Hello :-)
According to my reading of the rsyncd.conf man page, "incoming chmod"
accepts comma-separated "chmod" strings as defined by the chmod(1) man
page
optionally prefixed by D or F to make them apply to directories or files.
The local chmod(1) man page does not mention strings. It refers to modes
which may be symbolic or octal/numeric. Accordingly I tried
incoming chmod = D755,F644
but this resulted in 'Invalid "incoming chmod" directive:
D755,F644'.
Should I report an issue with the rsync man pages suggesting that either
"strings" is changed to "symbolic modes" or that rsync is
enhanced to
support octal/numeric modes?
Next I tried the symbolic equivalent
incoming chmod = Du=rwx,g=rx,o=rx,Fu=rw,g=r,o=r
This time there was no error message from rsync but neither did the
directories get rx permission; less permissions were set than without the
"incoming chmod".
Next I tried
incoming chmod = Du+rwx,g+rx,o+rx,Fu+rw,g+r,o+r
This set 755 on the directories but also on the files.

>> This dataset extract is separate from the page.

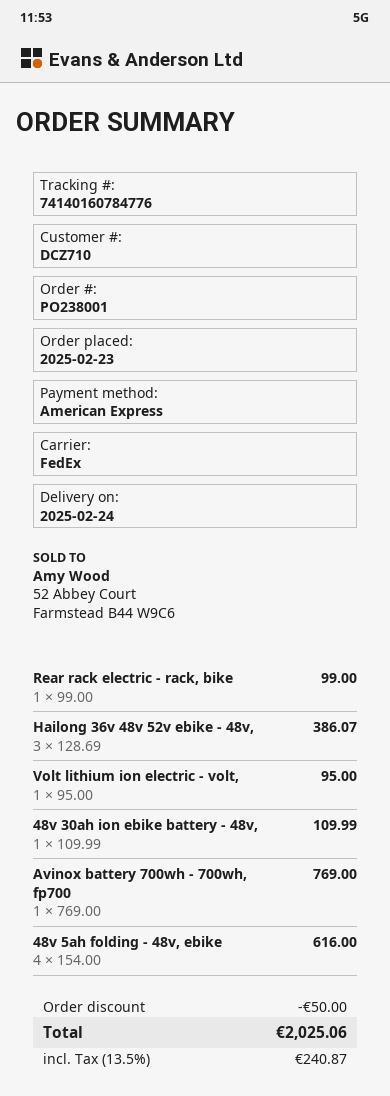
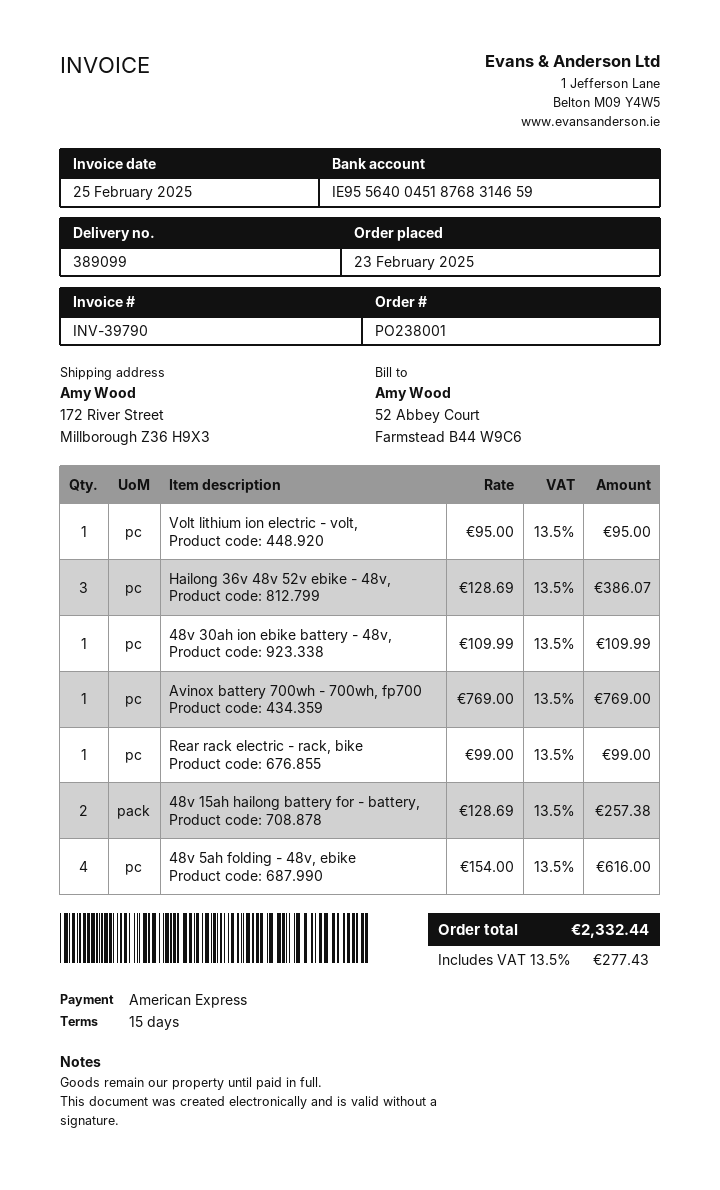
48v 15ah hailong battery for - battery,: none -> 2 x 128.69 = 257.38
discount: 50.00 -> none
tax: 13.5% = 240.87 -> 13.5% = 277.43
total: 2025.06 -> 2332.44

Netsearching for usage examples I only found "incoming chmod" only
used with
symbolic modes with + or - so I tried
incoming chmod = Du+rwx,g+rx,o+rx,Fa-x
This gave the desired result.
Versions
=======Server:
Slackware64 13.1
rsync version 3.0.7 protocol version 30
Capabilities:
64-bit files, 64-bit inums, 64-bit timestamps, 64-bit long ints,
socketpairs, hardlinks, symlinks, IPv6, batchfiles, inplace,
append, ACLs, xattrs, iconv, symtimes
Client
Windows XP Pro SP2
Running in VirtualBox 3.2.12 virtual machine
cwrsync 4.0.5
Should I report the above as a defect?